Neng Yeti sempat berteriak namun terdakwa menyikut mulut Neng Yeti dua kali. "Namun, Neng Yeti tetap berteriak sehingga Sutarman mencekik leher Neng Yeti menggunakan tangan kanan selama lima menit dan mengakibatkan Neng Yeti tidak dapat bernapas dan meninggal dunia," tulis jaksa dalam berkas dakwaan.
Berdasarkan hasil Visum Et Repertum Nomor R/VeR/127/X/2020/Dokpol tanggal 18 Oktober 2020 yang ditandatangani dokter di Rumah Sakit Bhayangkara Sartika Asih Bandung, menyebutkan sejumlah hal.
Antara lain, ditemukan memar pada daerah dada, bahu, lengan kanan, wajah, luka lecet pada pinggang kanan, iga ke dua kanan bagian depan patah, batang tengorokan setinggi kelenjar gondok patah memar pada organ jantung akibat kekerasan tumpul.

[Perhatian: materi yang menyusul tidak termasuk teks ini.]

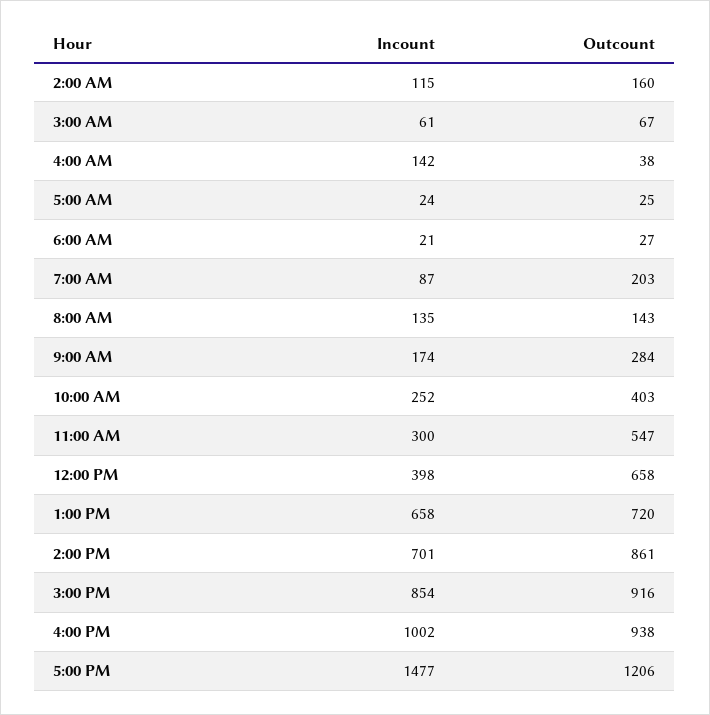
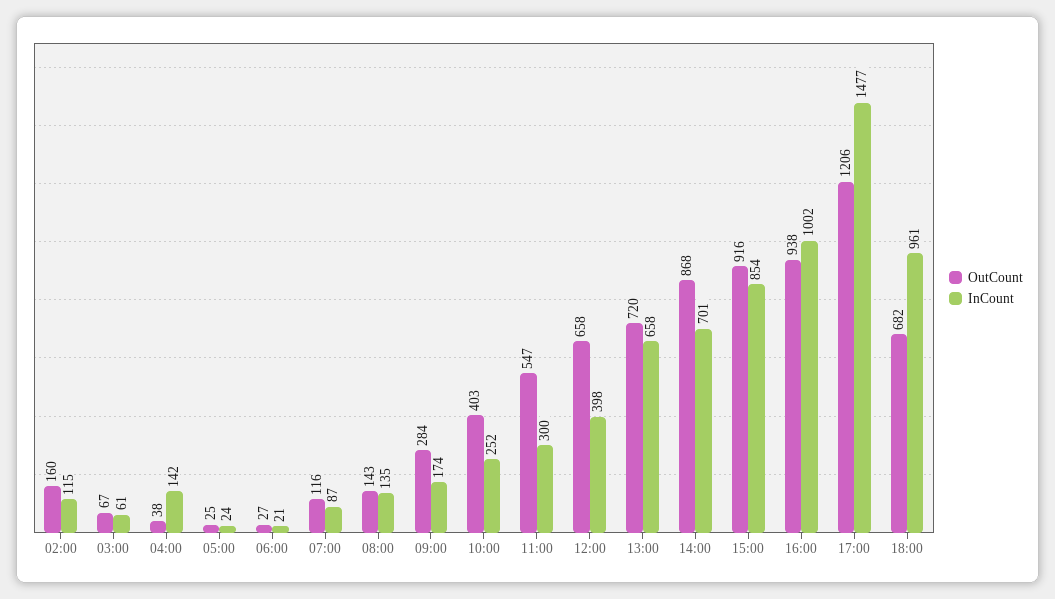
Outcount, 7:00 AM: 203 -> 116
Outcount, 2:00 PM: 861 -> 868
Outcount, 18:00: none -> 682
Incount, 18:00: none -> 961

Pada mayat korban juga ditemukan tanda-tanda hipoksia jaringan kekurangan suplai oksigen pada sebagian besar organ dalam. Sebab kematian orang ini akibat kekerasan tumpul pada daerah leher menyebabkan halangan pada jalan napas, adanya kekerasan tumpul pada daerah dada yang menyebabkan patah tulang iga dan memar pada organ jantung secara tersendiri dapat menyebabkan kematian.
Diberitakan sebelumnya, warga Desa Sadu, Kecamatan Soreang, Kabupaten Bandung geger saat mencium bau busuk dari dalam kamar kontrakan yang ditnggali Neng Yeti pada 20 Oktober 2021. Saat polisi membuka pintu kamar kontrakan itu, didapati korban Neng Yeti telah tewas dalam kondisi mengenaskan.